__TASK TO COMPLETE__:
Drop every picture, then print the rest of the listing exactly as given.

----- DATA SECTION -----

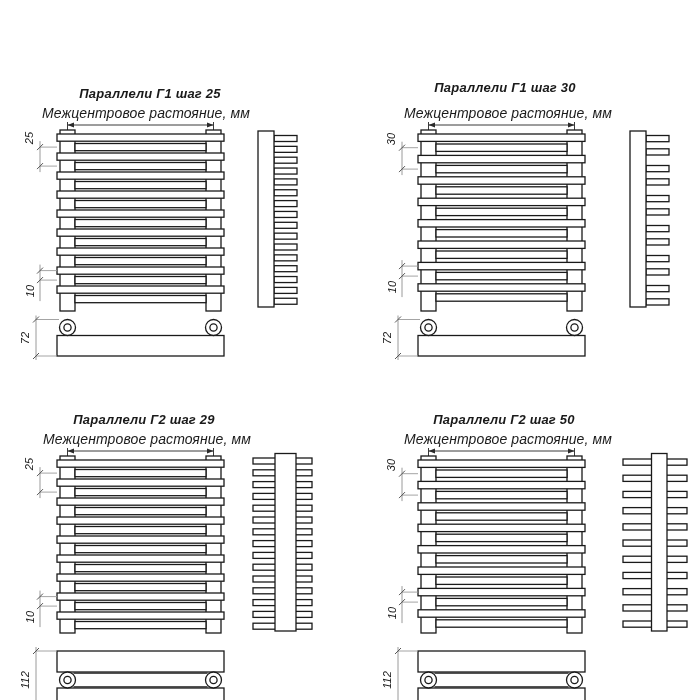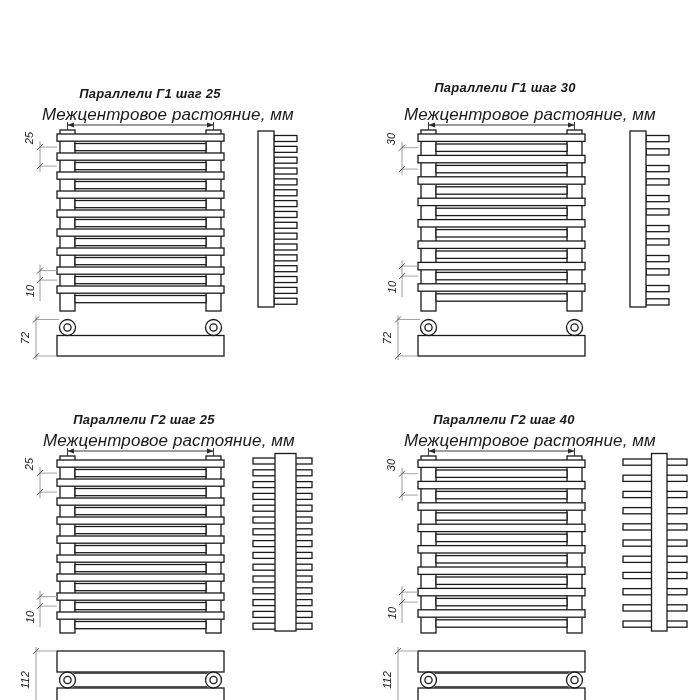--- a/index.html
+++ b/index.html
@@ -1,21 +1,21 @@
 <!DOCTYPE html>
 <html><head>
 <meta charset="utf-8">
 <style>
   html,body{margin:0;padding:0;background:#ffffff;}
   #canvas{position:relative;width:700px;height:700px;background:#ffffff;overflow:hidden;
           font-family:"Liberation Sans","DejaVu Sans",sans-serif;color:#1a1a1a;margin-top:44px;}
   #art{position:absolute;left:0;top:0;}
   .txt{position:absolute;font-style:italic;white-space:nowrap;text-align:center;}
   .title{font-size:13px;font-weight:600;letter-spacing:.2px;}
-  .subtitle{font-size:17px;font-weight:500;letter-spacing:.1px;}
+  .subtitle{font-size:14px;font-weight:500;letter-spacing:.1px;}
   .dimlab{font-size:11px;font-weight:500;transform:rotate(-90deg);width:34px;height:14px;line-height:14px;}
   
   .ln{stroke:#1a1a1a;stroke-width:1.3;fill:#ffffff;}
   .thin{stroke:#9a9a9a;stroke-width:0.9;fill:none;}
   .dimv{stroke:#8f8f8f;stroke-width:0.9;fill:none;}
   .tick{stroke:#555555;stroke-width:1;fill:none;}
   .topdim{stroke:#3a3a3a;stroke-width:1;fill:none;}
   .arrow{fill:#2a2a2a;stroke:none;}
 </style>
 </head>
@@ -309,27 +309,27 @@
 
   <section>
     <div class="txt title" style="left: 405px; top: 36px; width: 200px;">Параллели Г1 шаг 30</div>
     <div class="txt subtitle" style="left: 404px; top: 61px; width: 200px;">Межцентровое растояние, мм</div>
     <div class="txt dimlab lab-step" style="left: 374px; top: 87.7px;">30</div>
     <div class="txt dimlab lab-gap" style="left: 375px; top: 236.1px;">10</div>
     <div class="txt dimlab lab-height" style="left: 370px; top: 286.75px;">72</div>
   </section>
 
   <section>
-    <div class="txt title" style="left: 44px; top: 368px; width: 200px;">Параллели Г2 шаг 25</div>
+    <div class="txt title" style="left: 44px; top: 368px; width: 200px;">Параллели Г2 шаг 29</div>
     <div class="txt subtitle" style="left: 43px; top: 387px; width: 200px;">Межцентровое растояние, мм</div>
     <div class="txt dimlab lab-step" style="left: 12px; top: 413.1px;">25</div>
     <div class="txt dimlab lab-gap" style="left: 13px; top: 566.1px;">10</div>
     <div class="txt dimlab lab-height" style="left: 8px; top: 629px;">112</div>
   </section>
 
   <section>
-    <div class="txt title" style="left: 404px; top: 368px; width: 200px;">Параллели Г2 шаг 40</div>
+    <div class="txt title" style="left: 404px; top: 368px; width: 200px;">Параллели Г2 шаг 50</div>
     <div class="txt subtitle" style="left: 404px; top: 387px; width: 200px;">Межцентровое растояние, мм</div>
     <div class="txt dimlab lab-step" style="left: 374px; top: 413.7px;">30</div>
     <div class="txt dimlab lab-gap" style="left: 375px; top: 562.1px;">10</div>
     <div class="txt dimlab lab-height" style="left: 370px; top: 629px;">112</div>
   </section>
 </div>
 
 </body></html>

-----

__RESPONSE TO THE TASK__:
--- a/index.html
+++ b/index.html
@@ -1,21 +1,21 @@
 <!DOCTYPE html>
 <html><head>
 <meta charset="utf-8">
 <style>
   html,body{margin:0;padding:0;background:#ffffff;}
   #canvas{position:relative;width:700px;height:700px;background:#ffffff;overflow:hidden;
           font-family:"Liberation Sans","DejaVu Sans",sans-serif;color:#1a1a1a;margin-top:44px;}
   #art{position:absolute;left:0;top:0;}
   .txt{position:absolute;font-style:italic;white-space:nowrap;text-align:center;}
   .title{font-size:13px;font-weight:600;letter-spacing:.2px;}
-  .subtitle{font-size:17px;font-weight:500;letter-spacing:.1px;}
+  .subtitle{font-size:14px;font-weight:500;letter-spacing:.1px;}
   .dimlab{font-size:11px;font-weight:500;transform:rotate(-90deg);width:34px;height:14px;line-height:14px;}
   
   .ln{stroke:#1a1a1a;stroke-width:1.3;fill:#ffffff;}
   .thin{stroke:#9a9a9a;stroke-width:0.9;fill:none;}
   .dimv{stroke:#8f8f8f;stroke-width:0.9;fill:none;}
   .tick{stroke:#555555;stroke-width:1;fill:none;}
   .topdim{stroke:#3a3a3a;stroke-width:1;fill:none;}
   .arrow{fill:#2a2a2a;stroke:none;}
 </style>
 </head>
@@ -309,27 +309,27 @@
 
   <section>
     <div class="txt title" style="left: 405px; top: 36px; width: 200px;">Параллели Г1 шаг 30</div>
     <div class="txt subtitle" style="left: 404px; top: 61px; width: 200px;">Межцентровое растояние, мм</div>
     <div class="txt dimlab lab-step" style="left: 374px; top: 87.7px;">30</div>
     <div class="txt dimlab lab-gap" style="left: 375px; top: 236.1px;">10</div>
     <div class="txt dimlab lab-height" style="left: 370px; top: 286.75px;">72</div>
   </section>
 
   <section>
-    <div class="txt title" style="left: 44px; top: 368px; width: 200px;">Параллели Г2 шаг 25</div>
+    <div class="txt title" style="left: 44px; top: 368px; width: 200px;">Параллели Г2 шаг 29</div>
     <div class="txt subtitle" style="left: 43px; top: 387px; width: 200px;">Межцентровое растояние, мм</div>
     <div class="txt dimlab lab-step" style="left: 12px; top: 413.1px;">25</div>
     <div class="txt dimlab lab-gap" style="left: 13px; top: 566.1px;">10</div>
     <div class="txt dimlab lab-height" style="left: 8px; top: 629px;">112</div>
   </section>
 
   <section>
-    <div class="txt title" style="left: 404px; top: 368px; width: 200px;">Параллели Г2 шаг 40</div>
+    <div class="txt title" style="left: 404px; top: 368px; width: 200px;">Параллели Г2 шаг 50</div>
     <div class="txt subtitle" style="left: 404px; top: 387px; width: 200px;">Межцентровое растояние, мм</div>
     <div class="txt dimlab lab-step" style="left: 374px; top: 413.7px;">30</div>
     <div class="txt dimlab lab-gap" style="left: 375px; top: 562.1px;">10</div>
     <div class="txt dimlab lab-height" style="left: 370px; top: 629px;">112</div>
   </section>
 </div>
 
 </body></html>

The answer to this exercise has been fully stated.